I know that the good Justice Oputa is a gentle man and a grandfather and that the holy Father Kukah is a minister of God and as such would both preach forgiveness of the divine nature but pray tell what reconciliation is there is in the almost contemptuous, corky and now suspended (I am sure forever), "I want to tell you a story, no bi story o" (God bless Fela) testimonies of Mustapha? How can you tell a man who has lost a promising son, whose alleged killer would not or should I say had not confessed to the dastardly act and thus ask for forgiveness to shake hands with this same enemy when justice has not been done? All those "shake hands and make up", "kiss kiss" reconciliation is good in family squabbles but this touches on gross and un-addressed injustices.

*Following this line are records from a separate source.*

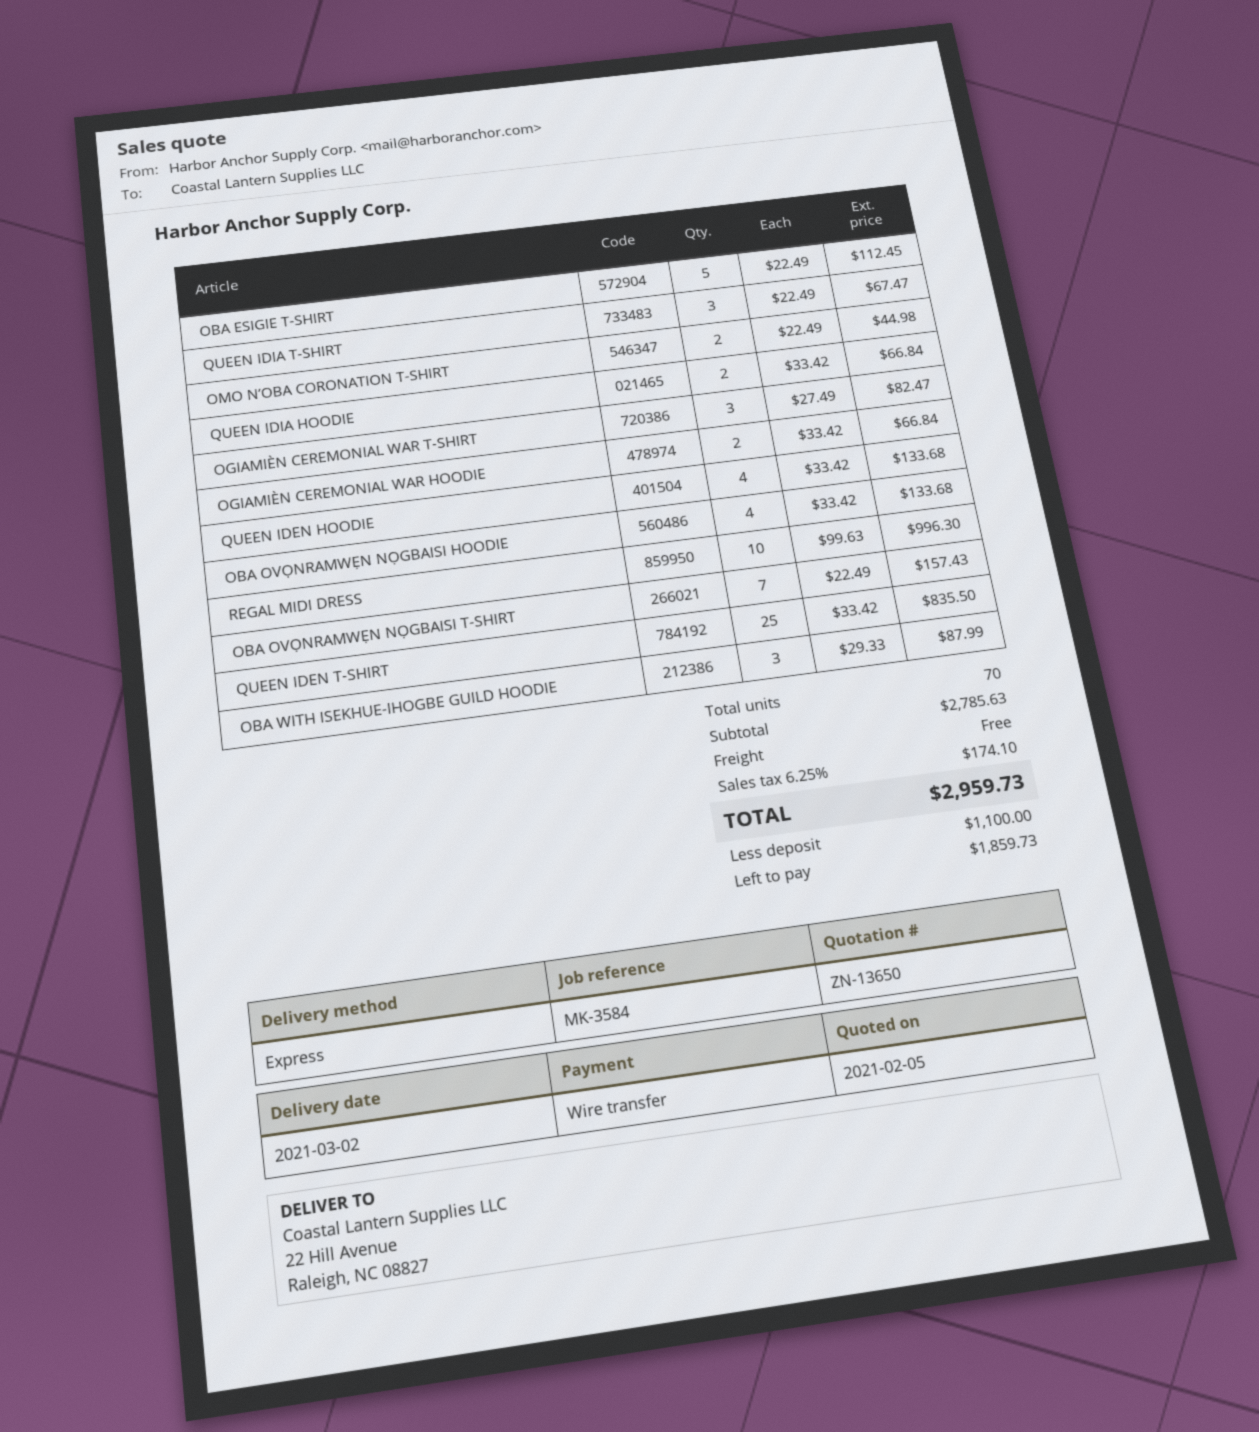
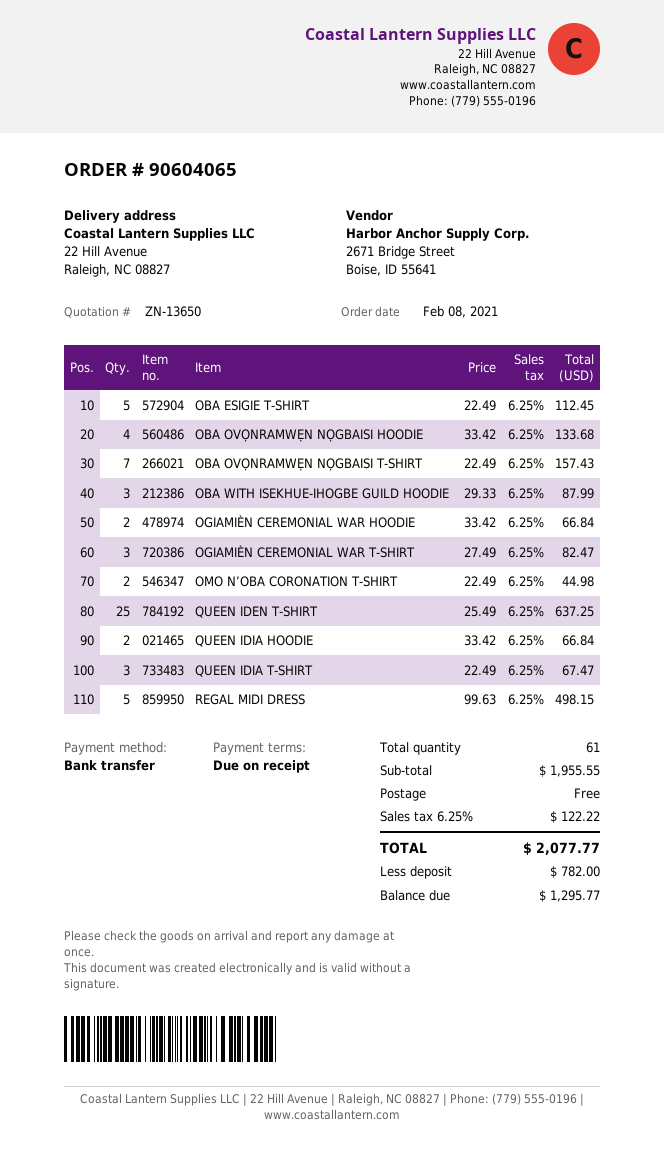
QUEEN IDEN HOODIE: 4 x 33.42 = 133.68 -> none
REGAL MIDI DRESS: 10 x 99.63 = 996.30 -> 5 x 99.63 = 498.15
QUEEN IDEN T-SHIRT: 25 x 33.42 = 835.50 -> 25 x 25.49 = 637.25
total quantity: 70 -> 61
subtotal: 2785.63 -> 1955.55
tax: 6.25% = 174.10 -> 6.25% = 122.22
total: 2959.73 -> 2077.77
deposit: 1100.00 -> 782.00
balance: 1859.73 -> 1295.77

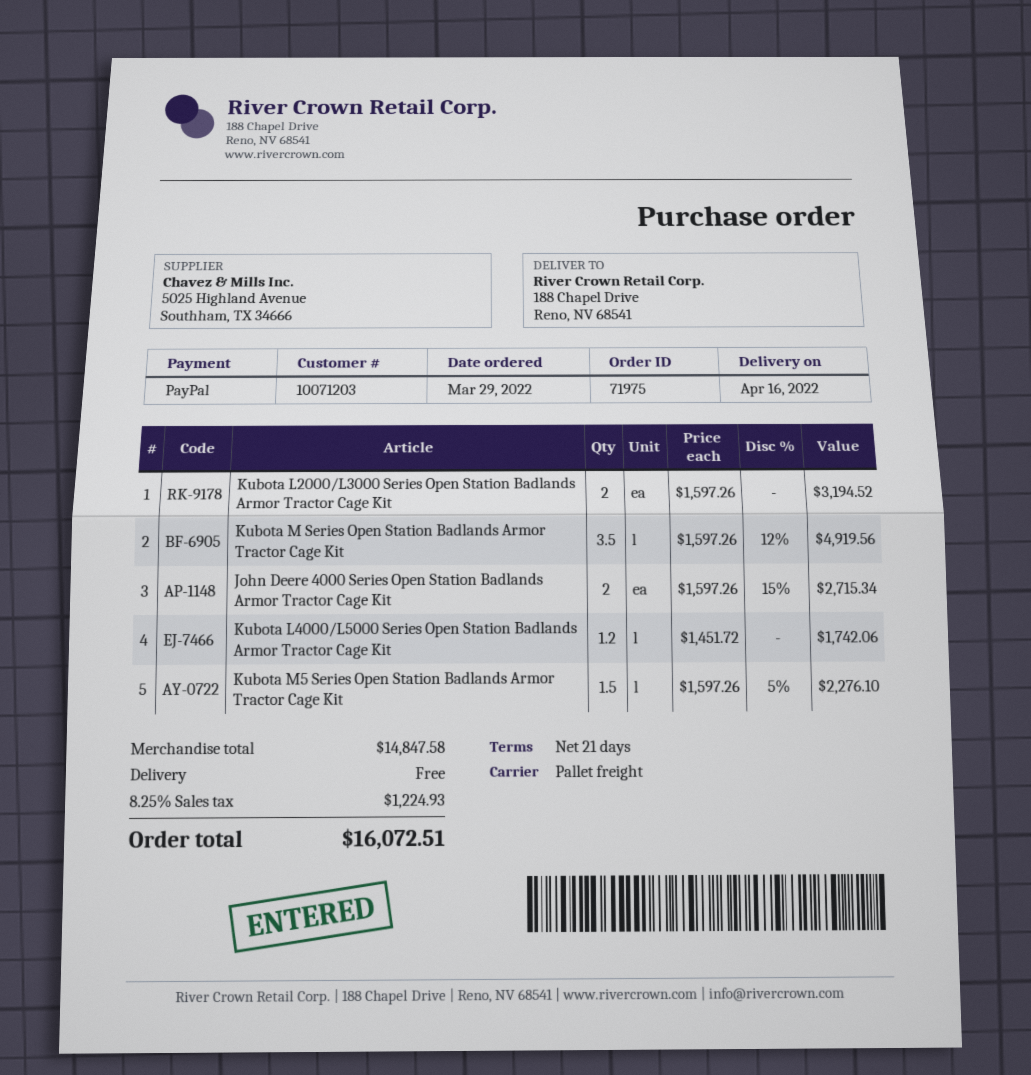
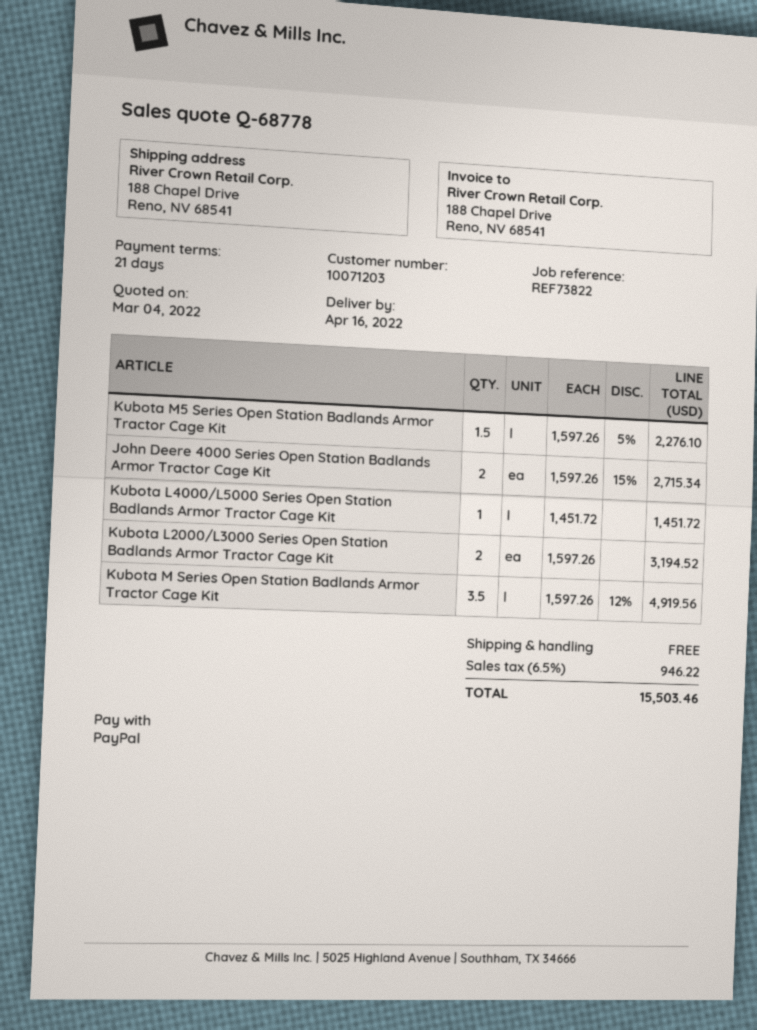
Kubota L4000/L5000 Series Open Station Badlands Armor Tractor Cage Kit: 1.2 x 1451.72 = 1742.06 -> 1 x 1451.72 = 1451.72
tax: 8.25% = 1224.93 -> 6.5% = 946.22
total: 16072.51 -> 15503.46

I pitied Onagoruwa and were I he, I would have made to shake ….. then proceeded to deal him a dirty slap, tear his dress and break a bottle on his head in typical Danfo boy style. As for poor Chris Anyanwu I would have hugged Biu and then proceeded, at such vantage position to bite off his ear in Tysonian fashion and then spit the bloody (hopefully uncontaminated) thing in his face. How's that for reconciliation with a brute who claims not to even recall the evils he did but was sorry anyway if these are true, ewu goat! I am sure Omenka also does not recall raping 18-year-old Bunmi Samuel, impregnating her and then trying to procure an abortion which eventually killed the poor girl who was unlawfully detained for two months (that was all the time it took to defile, dehumanize and murder an innocent soul) with the family of Prof. Mokuolu whose only sin was being Obasanjo's cousin. I remember the professor; I had a meeting with him in his Anthony Village office in the presence of his wife in 1996 (or was it late 1995?) about a television programme. Thank God the house was not raided on that day or 

I may have suffered similar fate as poor Bunmi who had only been a visitor in the Mokuolus' house when she was arrested, raped and indirectly murdered by Omenka as alleged by Mokuolu. If that had been my lot, I would have from the grave cursed every male of Omenka's line born and unborn with premature, protracted and never to be cured prostate cancer as well as haunted then all, male female and flock to the deepest depths of hell. To forgive is divine; I make no pretensions towards a divine calling, thank you. So how, pray do tell, in the "kiss kiss" and "smile for the cameras" Oputa panel style will Omenka reconcile with the soul of young Bunmi? It is my unrequested but gladly proffered opinion that her bones should be exhumed for him to hug and kiss for the cameras all in the spirit of true reconciliation. Better still, to assuage the gods he should be made to marry her bones in a proper civil ceremony to give her honor in death.

At the end of it all in the spirit of reconciliation, I hope Mustapha will be released to serve to death (his own words) the next mad man (probably one of those it has become a matter of national security to protect as occasioned by the suspension of further, undramatic and frankly anticlimactic revelations from the fine major officer) fate chooses to dump on us, after all we are reconciled to our destiny in this theatre of madness called home. 

So well everybody say cheese, the cameras are rolling…leave me bo I dey vex.